The Science
Targeted cancer therapy - going specifically after cancer but not hitting the normal tissue - is a promising therapeutic approach.
Unfortunately, contrary to its name, most targeted therapy efforts focus on primary cancer, and on targets that are also expressed in normal
tissue and not associated with metastatic disease. Most success comes with a significant decrease in quality of life for the patient and is
temporary as the cancer returns in an even more resistant and deadly new form.
The Problem
When properly applied, targeted cancer therapy can work, and eventually, it will. How? By identifying new and better cancer targets not present in normal tissue and in the cancer cells that truly drive the disease. Malignant cells with stem cell properties can spread through the body and become resistant to existing therapies.
Cancer Target TRA-1-60
Since 2012, CureMeta has generated compelling preclinical research data showing TRA-1-60 is present on the cell surface of cancer cells in aggressive and metastatic tumors. Nine independent research groups around the world have published scientific studies confirming TRA-1-60 as an important tumor marker in many kinds of cancer.
To the left is a picture of gastric cancer stained for TRA-1-60 (brown color indicates the presence of the molecule).

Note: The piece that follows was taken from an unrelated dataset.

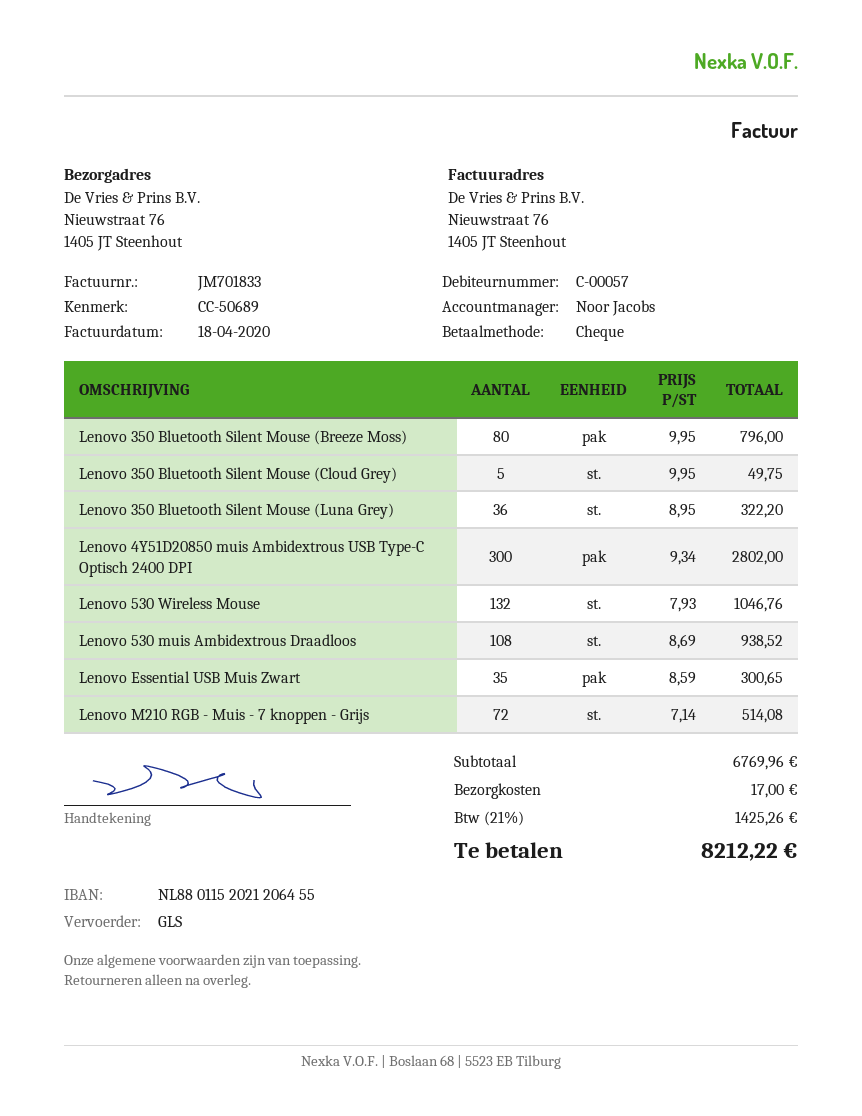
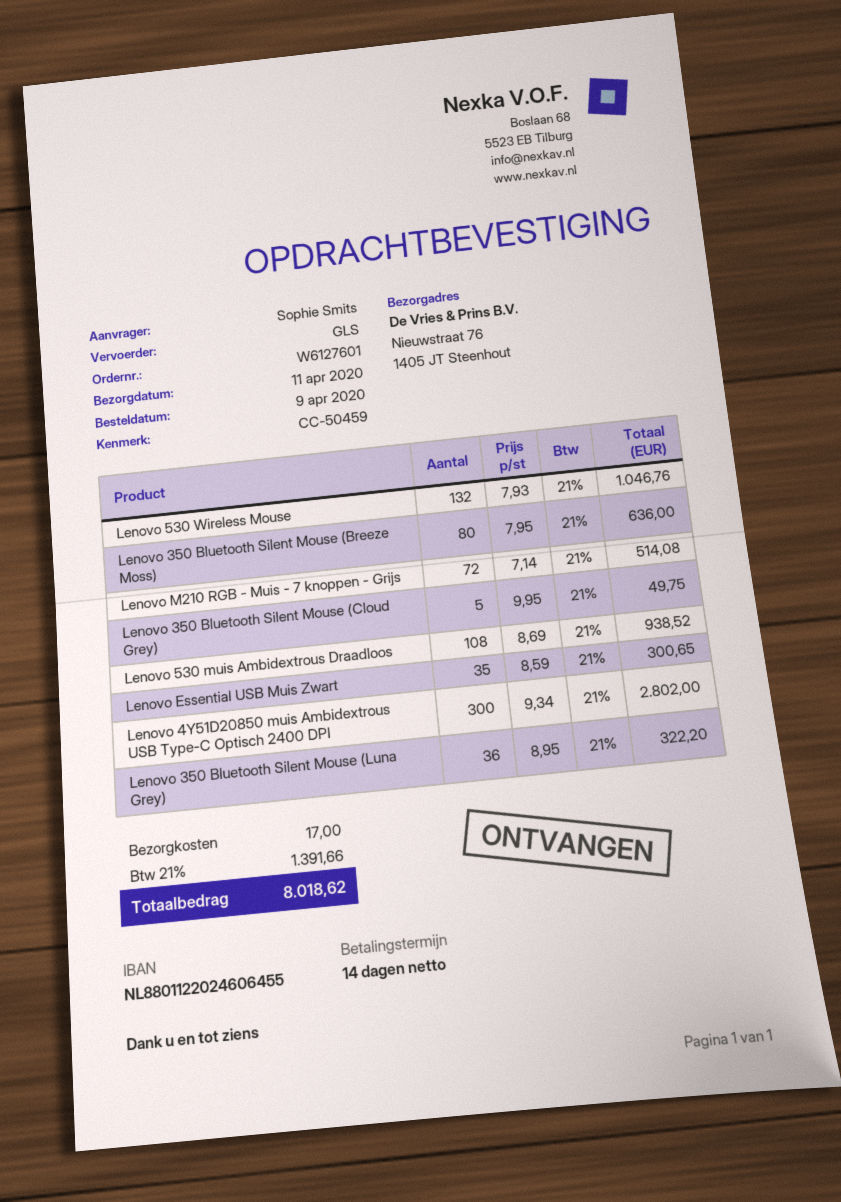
reference: CC-50689 -> CC-50459
bank account: NL8801152021206455 -> NL8801122024606455
Lenovo 350 Bluetooth Silent Mouse (Breeze Moss): 80 x 9.95 = 796.00 -> 80 x 7.95 = 636.00
tax: 21% = 1425.26 -> 21% = 1391.66
total: 8212.22 -> 8018.62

The graph on the right shows TRA-1-60 staining pattern in 28 of 34 cases of metastatic gastric cancer, and no staining in normal gastric specimens without cancer.
The Solution
There is a growing body of scientific evidence that aggressive cancers - the bad ones that metastasize and cause death - occur as a cellular reprogramming disease. Under genetic or environmental stress, normal cells undergo cellular reprogramming and start to de-differentiate into more primitive cells. Eventually, if the stressed cells revert backward sufficiently to acquire the biochemical properties of embryonic stem cells. These transformed and now cancerous cells are then able to spread and cause death. These malignant stem cells are the origin and cause of aggressive cancer. The ability to kill these cells should result in improved treatments and cures for many affected patients.
Antibody Drug Conjugate CM-09
Bstrongximab is a human/mouse chimeric IgG1 antibody with high specificity and high affinity to TRA-1-60. Our CM-09 drug is an antibody-drug-conjugate with the toxin Mono-Methyl Auristatin E attached to the Bstrongximab antibody. CM-09 is internalized into the cancer cell where the toxin is released causing cell death. CM-09 binds only to cancer cells and not normal cells, thus providing a highly specific targeted mechanism of action. Our preclinical research shows CM-09 to be a first-in-class cancer drug with high potency and killing efficacy for a number of difficult-to-treat cancers.